The body of Maria Susana Flores Gamez was found Saturday lying near an assault rifle on a rural road in a mountainous area of the drug-plagued state of Sinaloa, the chief state prosecutor said Monday. It was unclear if she had used the weapon.

“She was with the gang of criminals, but we cannot say whether she participated in the shootout,” state prosecutor Marco Antonio Higuera said. {snip}

The slender, 5-foot-7-inch brunette was voted the 2012 Woman of Sinaloa in a beauty pageant in February. In June, the model competed with other seven contestants for the more prestigious state beauty contest, Our Beauty Sinaloa, but didn’t win.

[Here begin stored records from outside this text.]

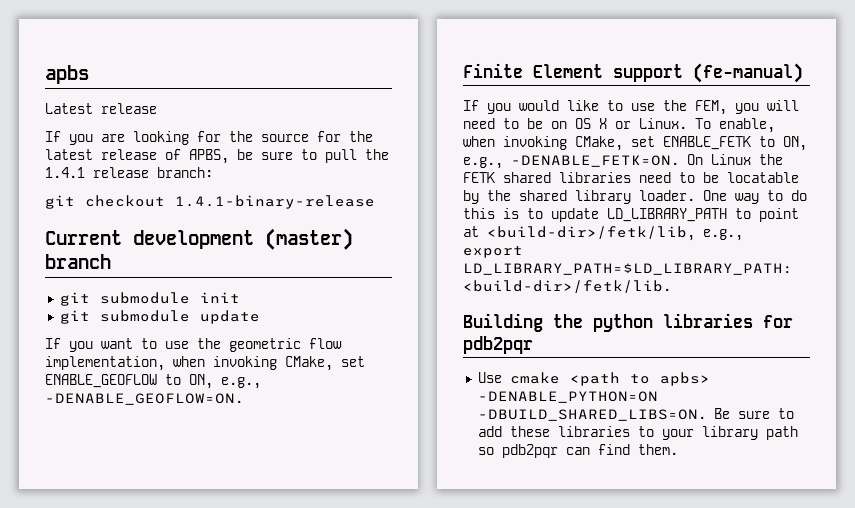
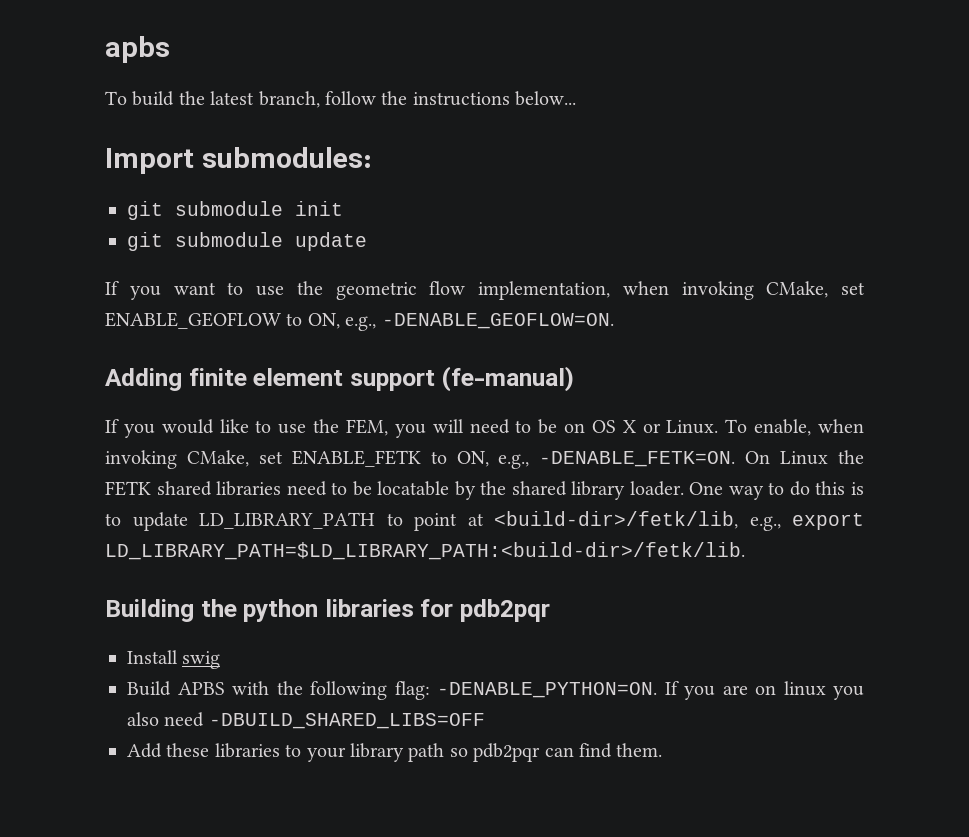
- Latest release
- If you are looking for the source for the latest release of APBS, be sure to pull the 1.4.1 release branch:
- git checkout 1.4.1-binary-release
- Current development (master) branch
+ To build the latest branch, follow the instructions below...
+ Import submodules:
- Finite Element support (fe-manual)
+ Adding finite element support (fe-manual)
- Use cmake <path to apbs> -DENABLE_PYTHON=ON -DBUILD_SHARED_LIBS=ON. Be sure to add these libraries to your library path so pdb2pqr can find them.
+ Install swig
+ Build APBS with the following flag: -DENABLE_PYTHON=ON. If you are on linux you also need -DBUILD_SHARED_LIBS=OFF
+ Add these libraries to your library path so pdb2pqr can find them.

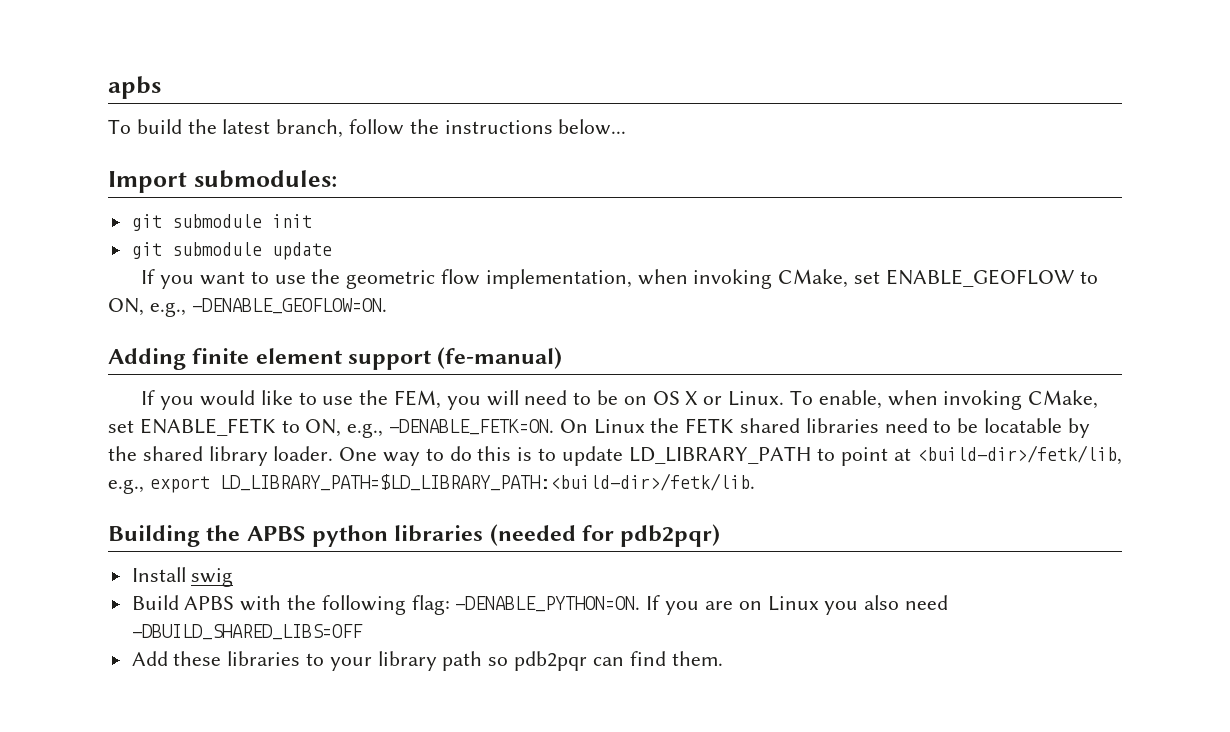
- Building the python libraries for pdb2pqr
+ Building the APBS python libraries (needed for pdb2pqr)
- If you are on linux you also need -DBUILD_SHARED_LIBS=OFF
+ If you are on Linux you also need -DBUILD_SHARED_LIBS=OFF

The Our Beauty state winners compete for the Miss Mexico title, whose holder represents the country in the international Miss Universe.

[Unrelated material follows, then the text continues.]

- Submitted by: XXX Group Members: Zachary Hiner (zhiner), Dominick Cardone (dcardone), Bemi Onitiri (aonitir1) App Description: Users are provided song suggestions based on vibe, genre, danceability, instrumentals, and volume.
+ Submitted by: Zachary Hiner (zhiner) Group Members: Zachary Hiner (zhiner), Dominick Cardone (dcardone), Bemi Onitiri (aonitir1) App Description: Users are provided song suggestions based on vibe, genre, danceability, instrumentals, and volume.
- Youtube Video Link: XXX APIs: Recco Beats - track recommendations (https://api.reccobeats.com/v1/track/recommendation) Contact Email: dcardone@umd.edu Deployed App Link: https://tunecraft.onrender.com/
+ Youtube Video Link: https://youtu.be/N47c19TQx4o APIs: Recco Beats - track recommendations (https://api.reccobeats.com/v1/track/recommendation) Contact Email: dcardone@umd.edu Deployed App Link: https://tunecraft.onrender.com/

Higuera said Flores Gamez was traveling in one of the vehicles that engaged soldiers in an hours-long chase and running gun battle on Saturday near her native city of Guamuchil in the state of Sinaloa, home to Mexico’s most powerful drug cartel. Higuera said two other members of the drug gang were killed and four were detained.

{snip}

It was at least the third instance in which a beauty queen or pageant contestants have been linked to Mexico’s violent drug gangs, a theme so common it was the subject of a critically acclaimed 2011 movie.

In “Miss Bala,” Mexico’s official submission to the Best Foreign Language Film category of this year’s Academy Awards, a young woman competing for Miss Baja California becomes an unwilling participant in a drug-running ring, finally getting arrested for deeds she was forced into performing.

In real life, former Miss Sinaloa Laura Zuniga was stripped of her 2008 crown in the Hispanoamerican Queen pageant after she was detained on suspicion of drug and weapons violations. She was later released without charges.

{snip}

Javier Valdez, the author of a 2009 book about narco ties to beauty pageants entitled “Miss Narco,” said “this is a recurrent story.”

“There is a relationship, sometimes pleasant and sometimes tragic, between organized crime and the beauty queens, the pageants, the beauty industry itself,” Valdez said.

“It is a question of privilege, power, money, but also a question of need,” said Valdez. “For a lot of these young women, it is easy to get involved with organized crime, in a country that doesn’t offer many opportunities for young people.”

Sometimes drug traffickers seek out beauty queens, but sometimes the models themselves look for narco boyfriends, Valdez said.

“I once wrote about a girl I knew of who was desperate to get a narco boyfriend,” he said. “She practically took out a classified ad saying ‘Looking for a Narco’.”